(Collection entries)
* * * *

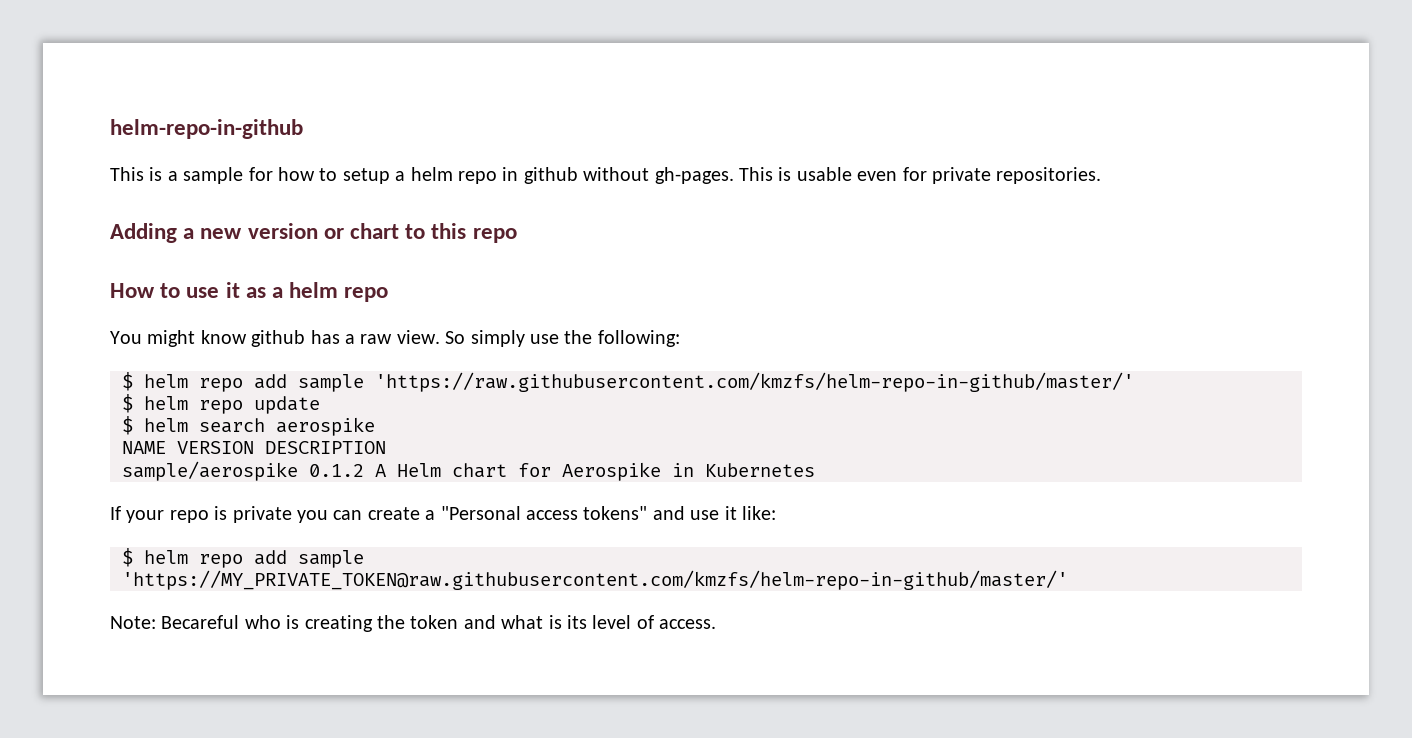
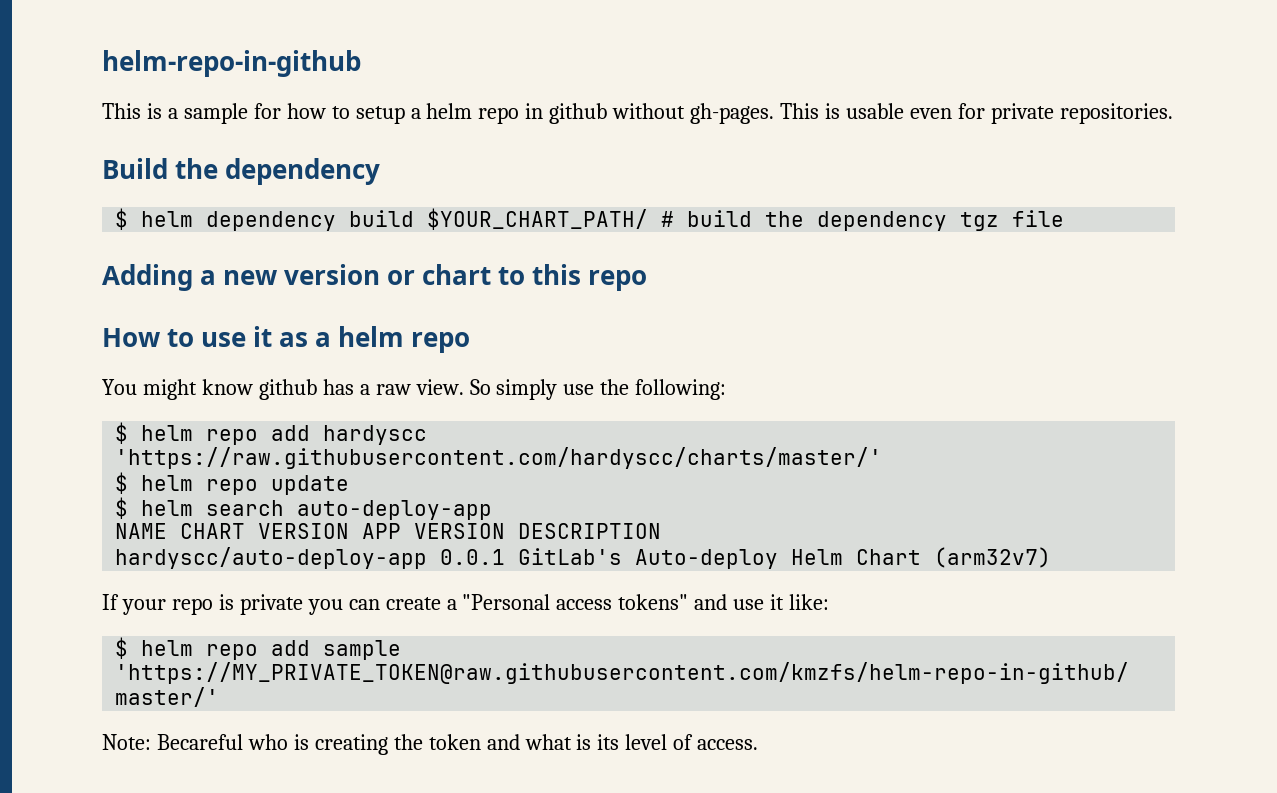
(1102, 175) none -> [102,158,381,185] [115,208,1065,231] // Build the dependency // $ helm dependency build $YOUR_CHART_PATH/ # build the dependency tgz file
[298,372,1134,392] sample 'https://raw.githubusercontent.com/kmzfs/helm-repo-in-github/master/' -> [323,425,428,445] [115,447,883,469] hardyscc 'https://raw.githubusercontent.com/hardyscc/charts/master/'
[276,417,375,436] aerospike -> [297,500,493,520] auto-deploy-app
(166, 447) none -> [180,523,402,539] CHART VERSION APP
[122,461,815,481] sample/aerospike 0.1.2 A Helm chart for Aerospike in Kubernetes -> [115,547,1052,569] hardyscc/auto-deploy-app 0.0.1 GitLab's Auto-deploy Helm Chart (arm32v7)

* * * *

▶ **Directions**:
From the line containing "[276,417,375,436] aerospike ->" down to the last line of the data above, copy every line exactly; leave out all other lines.

▶ **Result for this task**:
[276,417,375,436] aerospike -> [297,500,493,520] auto-deploy-app
(166, 447) none -> [180,523,402,539] CHART VERSION APP
[122,461,815,481] sample/aerospike 0.1.2 A Helm chart for Aerospike in Kubernetes -> [115,547,1052,569] hardyscc/auto-deploy-app 0.0.1 GitLab's Auto-deploy Helm Chart (arm32v7)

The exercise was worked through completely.